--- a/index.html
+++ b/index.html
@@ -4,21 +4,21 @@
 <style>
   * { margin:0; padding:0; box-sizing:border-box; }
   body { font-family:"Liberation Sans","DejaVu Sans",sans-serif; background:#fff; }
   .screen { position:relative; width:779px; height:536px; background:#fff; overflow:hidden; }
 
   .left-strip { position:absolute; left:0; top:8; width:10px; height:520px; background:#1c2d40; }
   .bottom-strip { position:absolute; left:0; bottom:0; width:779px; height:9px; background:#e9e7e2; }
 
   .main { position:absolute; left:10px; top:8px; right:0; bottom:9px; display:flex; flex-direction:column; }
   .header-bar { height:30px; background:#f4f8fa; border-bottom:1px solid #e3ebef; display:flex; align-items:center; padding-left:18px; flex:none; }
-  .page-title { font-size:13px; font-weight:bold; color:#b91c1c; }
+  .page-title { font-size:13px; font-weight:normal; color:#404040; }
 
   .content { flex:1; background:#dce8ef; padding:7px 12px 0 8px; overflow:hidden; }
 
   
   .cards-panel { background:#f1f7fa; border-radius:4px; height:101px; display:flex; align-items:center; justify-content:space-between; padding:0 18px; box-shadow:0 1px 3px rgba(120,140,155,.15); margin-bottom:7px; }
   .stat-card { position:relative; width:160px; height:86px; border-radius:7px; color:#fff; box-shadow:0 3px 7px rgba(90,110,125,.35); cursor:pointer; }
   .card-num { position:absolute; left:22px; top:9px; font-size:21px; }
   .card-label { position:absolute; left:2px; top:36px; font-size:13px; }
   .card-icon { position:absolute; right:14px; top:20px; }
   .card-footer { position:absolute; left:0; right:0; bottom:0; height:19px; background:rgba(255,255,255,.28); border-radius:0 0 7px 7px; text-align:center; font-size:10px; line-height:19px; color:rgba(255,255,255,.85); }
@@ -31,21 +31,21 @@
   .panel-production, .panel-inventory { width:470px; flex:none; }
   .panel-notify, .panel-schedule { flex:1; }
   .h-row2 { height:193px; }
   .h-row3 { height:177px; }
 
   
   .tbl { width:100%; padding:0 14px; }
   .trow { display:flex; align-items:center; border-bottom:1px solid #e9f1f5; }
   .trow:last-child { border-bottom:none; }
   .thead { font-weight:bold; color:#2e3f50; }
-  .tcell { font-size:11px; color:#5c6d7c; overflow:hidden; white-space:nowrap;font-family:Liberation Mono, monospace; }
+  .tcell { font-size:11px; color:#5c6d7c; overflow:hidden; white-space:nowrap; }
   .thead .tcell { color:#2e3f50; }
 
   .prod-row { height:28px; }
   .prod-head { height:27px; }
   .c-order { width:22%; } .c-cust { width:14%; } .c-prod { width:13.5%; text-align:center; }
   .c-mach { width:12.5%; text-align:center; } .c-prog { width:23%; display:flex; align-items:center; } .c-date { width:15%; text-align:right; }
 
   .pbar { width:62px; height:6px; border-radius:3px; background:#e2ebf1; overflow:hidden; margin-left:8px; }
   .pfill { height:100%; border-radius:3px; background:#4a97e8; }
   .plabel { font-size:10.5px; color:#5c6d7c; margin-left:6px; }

Assigned task: Copy each line of the entries that includes the word "tcell".

Output below:
-  .tcell { font-size:11px; color:#5c6d7c; overflow:hidden; white-space:nowrap;font-family:Liberation Mono, monospace; }
+  .tcell { font-size:11px; color:#5c6d7c; overflow:hidden; white-space:nowrap; }
   .thead .tcell { color:#2e3f50; }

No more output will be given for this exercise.